Friday, January 14, 2011

“I come back yesterday, and I'm like, god, what happened."

A worker at Anita's, a diner just outside the Footprint, provides a classic reaction to the site of the devastation that has unfolded across from the establishment in the VA Footprint in an area that once had hundreds of homes.






















According to the Channel 4 piece, Jim McNamara, the head of the unelected board that oversees the BioDistrict, saw the site differently:

"...it’s moving very nicely"

He and Senator Karen Carter Peterson continue to string out a misconception: a sense that the hospitals proposed for Lower Mid-City are essential for creating jobs, for helping local small businesses.

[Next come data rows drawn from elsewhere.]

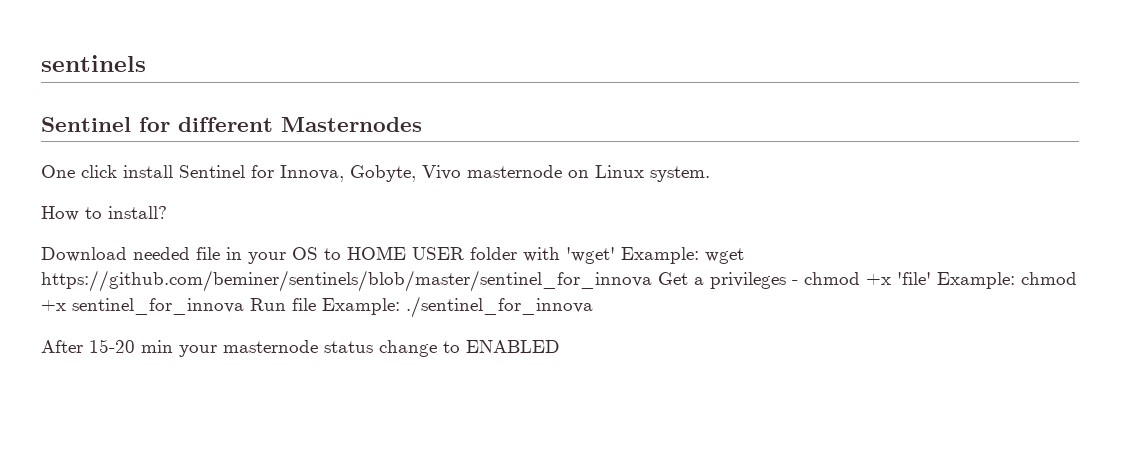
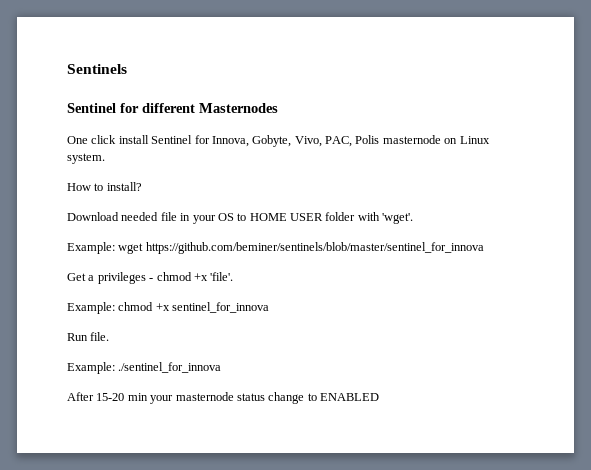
[41,55,146,72] sentinels -> [67,64,127,74] Sentinels
[422,165,461,180] Vivo -> [294,135,380,147] Vivo, PAC, Polis
[566,247,615,264] 'wget' -> [382,213,414,224] 'wget'. //
(652, 281) none -> (484, 248) //
[897,272,931,285] 'file' -> [210,272,234,281] 'file'. //
[250,298,316,311] Run file -> [67,332,110,341] // Run file. //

Locating the hospitals in a far smaller, more reasonable, less destructive footprint would likely have produced just as many jobs in the end.  That's an important point to keep in mind.  The either/or sentiment that's been drilled into the public consciousness is bogus - keeping blocks and blocks of historic neighborhood intact would not have stopped or limited job creation.  If Karen Carter Peterson wanted to help small businesses, she wouldn't be sitting back while the LSU/VA project displaces many small businesses like Boudreaux's Tire and Auto, Ellgee Uniforms, Broadmoor Auto Parts, Weiser Security, Durand's Tuxedos, Robert Rogers' lawncare business, Canal Street Guest House, the Driving School, Outer Banks Bar, Sam Jupiter, Jr.'s barbershop, Headquarters Salon, Platinum 3000 Bar, Lee's Seafood, Dutel, Southern Electronics, Cesar's Autobody, the JOB Center, and Humble Rumble Productions (to name a few)...and destroys the buildings they operate(d) in.

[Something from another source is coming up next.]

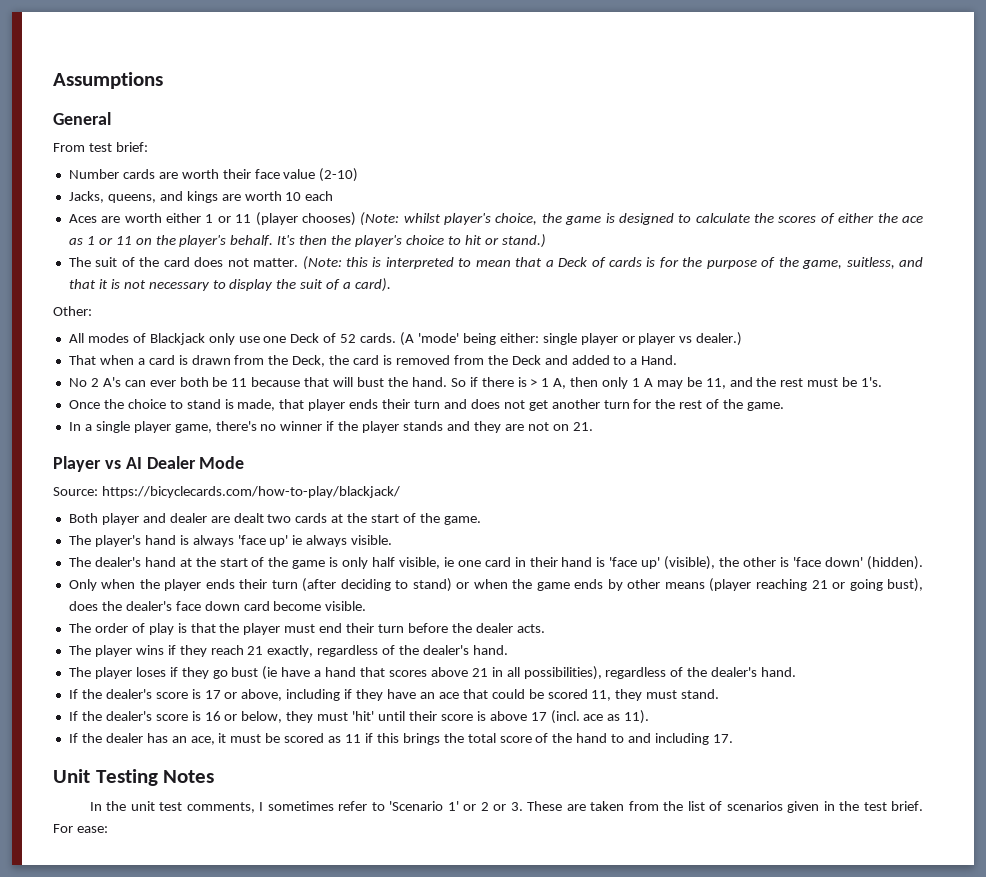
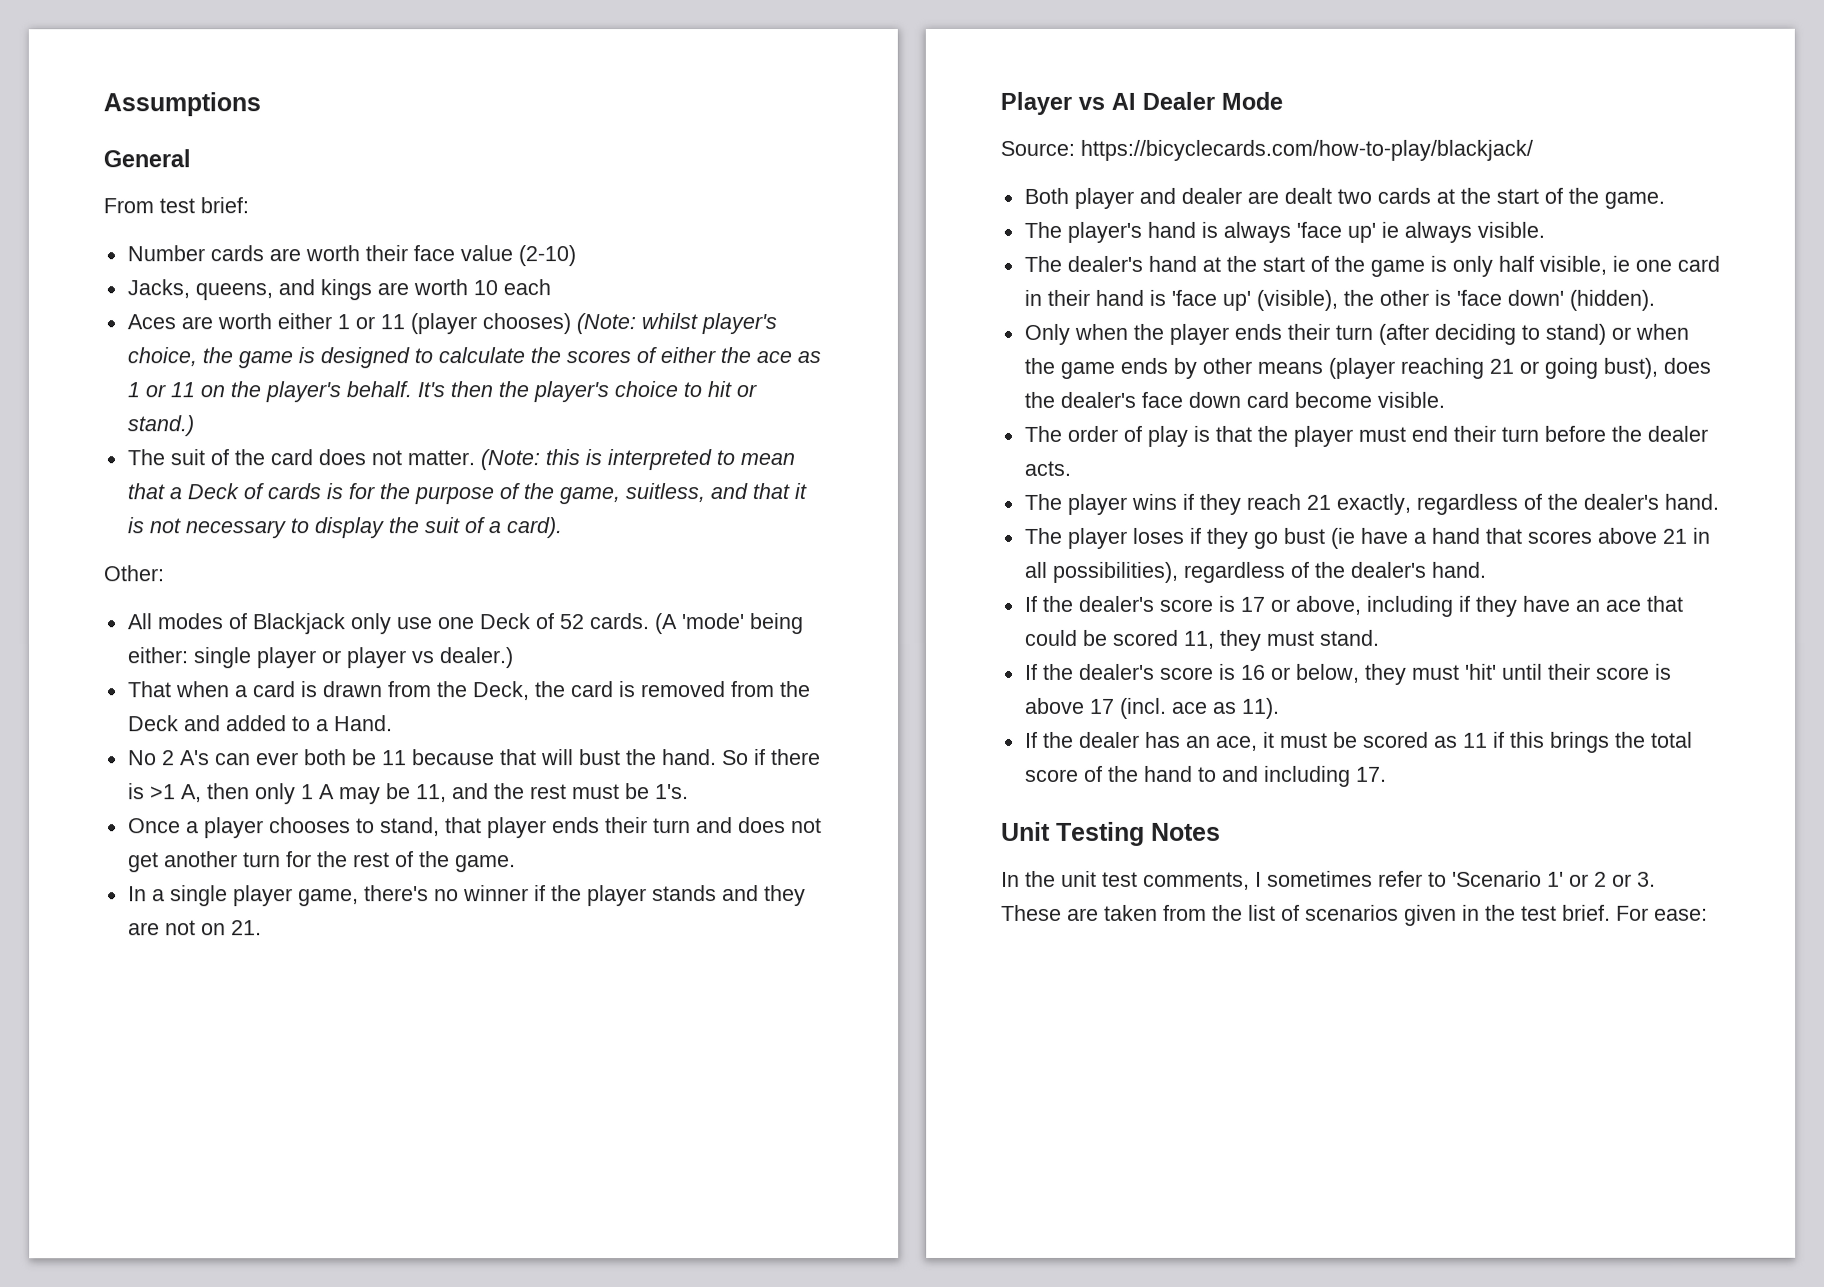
[530,378,550,387] > 1 -> [149,784,176,800] >1
[103,399,276,411] the choice to stand is made, -> [185,817,440,839] a player chooses to stand,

McNamara's talk of walkable neighborhoods, while unobjectionable in a vacuum, again seems problematic in the context of a piece on the LSU/VA hospitals.  The proposed hospital sites were incredibly hostile to the idea of a walkable neighborhood.  Any walkability that ultimately results stems directly from the loss of an entire neighborhood and a failure to revitalize a historic neighborhood that was already in very close proximity to enormous existing buildings in the CBD that are now sitting vacant and do not have any identified tenants or uses.

4 comments:

WendyW said...

I arrived in NOLA yesterday mid-morning. Once I got settled at my friend's place in Uptown, I drove up Tulane yesterday on my way for a po' boy...when I saw the expanse of churned earth and 'nothing'...it made me nauseous.
I've heard that they (ell ess you) don't have full funding for the project...is that still correct? I don't like the ramifications of the parcel being raped, pillaged and left for dead - all of that destruction for nothing but 'because we could!'?!??!? Eff them.

Anonymous said...

McNamara has also spoken of bike paths along Tulane Avenue. Has anyone noticed that the "bike paths" in the Downtown Development District, which McNamara once headed, are nothing more than some minimal signage and a few stencils painted in the middle of standard vehicular lanes?

Brad V said...

Wendy -

The site that's now an almost total wasteland is the VA Hospital site. While the funding appears secure there, Secretary Gates has recently begun talking about cutting back in a number of budget areas.

LSU, or the UMC Board, really, does not have the money to build the hospital proposed for the LSU Footprint below S. Galvez.

That area, while not yet a full-blown wasteland, has seen about 15 properties, many of them historic, bulldozed. There is no house moving plan for that side.

Anonymous said...

While LSU is the group clearing the VA site, little attention has been given to the involvement of non-profit entity that originated the extension of the footprint from Galvez to Rocheblave. It was the RPC not LSU, that proposed the footprtint that would turn a viable neighborhood into a moonscape.